● WHAT YOU NEED TO DO:
Each line below that includes the word "counter" is to be reported.

● SOURCE RECORDS:
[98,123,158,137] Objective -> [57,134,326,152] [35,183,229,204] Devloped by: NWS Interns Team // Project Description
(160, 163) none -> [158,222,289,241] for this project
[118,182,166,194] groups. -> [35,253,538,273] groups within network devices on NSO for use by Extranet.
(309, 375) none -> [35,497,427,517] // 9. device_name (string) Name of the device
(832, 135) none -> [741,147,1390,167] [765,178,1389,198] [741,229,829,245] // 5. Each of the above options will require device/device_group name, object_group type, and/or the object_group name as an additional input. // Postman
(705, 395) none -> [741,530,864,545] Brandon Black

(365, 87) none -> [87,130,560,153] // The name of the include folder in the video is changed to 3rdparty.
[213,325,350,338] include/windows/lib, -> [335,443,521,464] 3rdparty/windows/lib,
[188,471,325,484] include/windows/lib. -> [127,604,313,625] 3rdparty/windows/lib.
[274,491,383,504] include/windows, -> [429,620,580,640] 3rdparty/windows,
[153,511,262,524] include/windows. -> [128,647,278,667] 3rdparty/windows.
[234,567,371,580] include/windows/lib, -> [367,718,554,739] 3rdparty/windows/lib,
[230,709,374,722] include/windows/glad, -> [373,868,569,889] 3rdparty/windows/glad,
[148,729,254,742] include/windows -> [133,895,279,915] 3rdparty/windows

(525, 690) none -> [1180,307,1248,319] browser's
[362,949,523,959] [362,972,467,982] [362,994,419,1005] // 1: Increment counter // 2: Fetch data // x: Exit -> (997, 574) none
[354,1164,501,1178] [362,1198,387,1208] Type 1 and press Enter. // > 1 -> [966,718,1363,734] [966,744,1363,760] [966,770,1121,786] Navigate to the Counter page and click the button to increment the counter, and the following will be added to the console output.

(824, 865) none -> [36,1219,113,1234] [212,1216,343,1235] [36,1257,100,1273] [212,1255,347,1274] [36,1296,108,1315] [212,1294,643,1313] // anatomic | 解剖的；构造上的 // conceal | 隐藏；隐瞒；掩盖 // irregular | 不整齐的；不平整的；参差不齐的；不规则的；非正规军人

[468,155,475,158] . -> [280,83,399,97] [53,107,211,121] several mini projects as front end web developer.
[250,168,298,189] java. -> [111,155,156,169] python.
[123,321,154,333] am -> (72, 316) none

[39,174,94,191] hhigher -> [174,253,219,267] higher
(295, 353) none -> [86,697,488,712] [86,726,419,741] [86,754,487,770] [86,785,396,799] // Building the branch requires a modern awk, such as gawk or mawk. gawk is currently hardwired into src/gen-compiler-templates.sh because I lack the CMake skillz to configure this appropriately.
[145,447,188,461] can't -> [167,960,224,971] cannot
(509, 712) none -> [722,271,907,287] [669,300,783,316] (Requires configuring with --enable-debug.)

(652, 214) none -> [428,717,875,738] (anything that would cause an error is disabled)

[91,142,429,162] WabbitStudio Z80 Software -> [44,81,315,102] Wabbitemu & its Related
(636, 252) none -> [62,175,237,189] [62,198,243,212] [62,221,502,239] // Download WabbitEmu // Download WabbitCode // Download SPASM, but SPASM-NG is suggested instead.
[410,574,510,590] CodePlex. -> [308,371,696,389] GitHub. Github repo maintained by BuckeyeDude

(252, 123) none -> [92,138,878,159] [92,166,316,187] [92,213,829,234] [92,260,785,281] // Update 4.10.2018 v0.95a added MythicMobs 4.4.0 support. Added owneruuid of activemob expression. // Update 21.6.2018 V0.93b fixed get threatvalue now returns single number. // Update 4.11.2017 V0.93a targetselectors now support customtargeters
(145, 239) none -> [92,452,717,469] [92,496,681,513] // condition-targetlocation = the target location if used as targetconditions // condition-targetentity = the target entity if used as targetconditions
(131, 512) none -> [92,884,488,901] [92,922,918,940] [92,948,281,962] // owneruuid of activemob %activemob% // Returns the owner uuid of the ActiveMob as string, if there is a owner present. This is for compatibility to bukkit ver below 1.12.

● ANSWER:
[362,949,523,959] [362,972,467,982] [362,994,419,1005] // 1: Increment counter // 2: Fetch data // x: Exit -> (997, 574) none
[354,1164,501,1178] [362,1198,387,1208] Type 1 and press Enter. // > 1 -> [966,718,1363,734] [966,744,1363,760] [966,770,1121,786] Navigate to the Counter page and click the button to increment the counter, and the following will be added to the console output.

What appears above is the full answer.